Almost all of the parents that I know, say they don’t have enough free time. “I don’t have time to workout” or “I want to learn crocheting, but I don’t have the time.” For a parent that has a “special needs” child, this is absolutely true. Finding time in between the therapy sessions, doctor visits, the sensory things you have to do at home, school if the child has it, your daily chores, other children (if you have them), and so on. It feels exhausting. You don’t even get to sleep at night, because your child has trouble sleeping. There is literally no time off. And if you do manage to find an hour here or there, you are usually so exhausted, that you can’t do anything fun.
3. YOUR OWN MIND!
What do I mean by this? I mean; one of the hardest parts about having a child with Autism or any other “special need” is that your mind is the key to making it worse or better. There will be days when you feel like you were a horrible mother/father. You will feel like you didn’t accomplish a thing and you will regret your “laziness.” Other days you will be angry and think “WHY? Why did this happen to us?” Other days, you won’t be able to stop crying because it feels absolutely hopeless. The stress of child rearing is gargantuan. But the stress of raising a “special needs” child, is like trying to pick yourself up off the ground and giving yourself a picky back ride (literally impossible). Fighting your mind every single day, is just one of the challenges parents face.
2. KNOWING YOU CAN’T GIVE UP!
Have you ever had a ball come towards your face, and you knew you didn’t have time to block it? Or you see the person behind you not stopping, and know they are about to hit you? If you stop trying to communicate with your child, they will stop trying to communicate with you in that way. If you stop taking them to therapy for their behavior, their behavior will get “out of control.” If you stop trying to hug them everyday, they will never be used to the idea. You HAVE to go on, every day. You HAVE to keep going to the appointments, you HAVE to keep doing what the doctors tell you to. You don’t have a choice, if you want your child to be able to live comfortably in their own skin. No matter how tired, frustrated, angry, depressed you are; you have to keep trying. This feeling of never being able to stop, is exhausting.

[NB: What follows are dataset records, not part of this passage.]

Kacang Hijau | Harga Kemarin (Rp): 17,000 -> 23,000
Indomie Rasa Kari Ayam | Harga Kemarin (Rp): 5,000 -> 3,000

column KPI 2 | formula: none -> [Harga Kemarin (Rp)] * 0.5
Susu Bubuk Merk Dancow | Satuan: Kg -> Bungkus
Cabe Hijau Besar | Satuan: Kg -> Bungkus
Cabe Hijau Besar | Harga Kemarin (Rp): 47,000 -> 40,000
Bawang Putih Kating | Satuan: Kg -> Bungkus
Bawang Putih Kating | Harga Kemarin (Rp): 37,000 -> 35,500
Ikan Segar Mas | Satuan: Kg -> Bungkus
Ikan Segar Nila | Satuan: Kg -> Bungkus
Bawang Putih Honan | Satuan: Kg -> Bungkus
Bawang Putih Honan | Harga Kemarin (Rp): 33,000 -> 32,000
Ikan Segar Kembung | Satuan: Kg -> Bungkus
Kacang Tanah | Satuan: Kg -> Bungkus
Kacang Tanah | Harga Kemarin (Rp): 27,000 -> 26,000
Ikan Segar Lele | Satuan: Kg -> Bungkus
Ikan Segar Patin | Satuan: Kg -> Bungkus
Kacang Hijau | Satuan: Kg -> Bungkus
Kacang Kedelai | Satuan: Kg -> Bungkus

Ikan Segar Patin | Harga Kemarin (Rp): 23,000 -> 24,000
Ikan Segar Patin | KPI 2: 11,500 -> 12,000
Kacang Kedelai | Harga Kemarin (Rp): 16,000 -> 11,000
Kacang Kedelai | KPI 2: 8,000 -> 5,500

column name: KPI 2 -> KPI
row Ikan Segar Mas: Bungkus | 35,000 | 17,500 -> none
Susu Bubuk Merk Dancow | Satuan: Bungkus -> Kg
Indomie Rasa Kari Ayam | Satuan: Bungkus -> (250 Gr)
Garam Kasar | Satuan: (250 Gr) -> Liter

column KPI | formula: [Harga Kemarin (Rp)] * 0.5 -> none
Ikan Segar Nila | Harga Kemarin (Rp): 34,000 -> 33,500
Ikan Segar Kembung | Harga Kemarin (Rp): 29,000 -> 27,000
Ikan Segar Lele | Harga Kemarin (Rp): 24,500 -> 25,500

1. THE WAY OTHER PEOPLE TREAT YOUR CHILD!
People stare. People whisper. People say hurtful things. Children, can be just as cruel, if not more so. Every time a child laughs at your child, every time a parent rolls their eyes at you child’s behavior, every time someone makes a hurtful comment; it gets to you. The absolute hardest part about being a parent with a child who has Autism; is knowing the pain they go through, and you can’t stop it! You can’t MAKE other people be more understanding. You can’t MAKE the other children stop bullying. You can’t stop your child from feeling hurt, inadequate, or utterly alone. Everything that happens to your child, happens to you. You may even feel it more because you are feeling it for the both of you. Whatever this world throws at them, you can’t make other people into better people. You can try and educate people, you can explain circumstances, you can and will, do whatever it takes to help people understand. But people will hurt your child, and there’s nothing you can do; short of following them around for the rest of their life.
Are there other things that make life hard, as a parent of an Autistic child? Of course there are. But these are just a few things I thought I’d mark down to show other parents that they aren’t alone in the madness.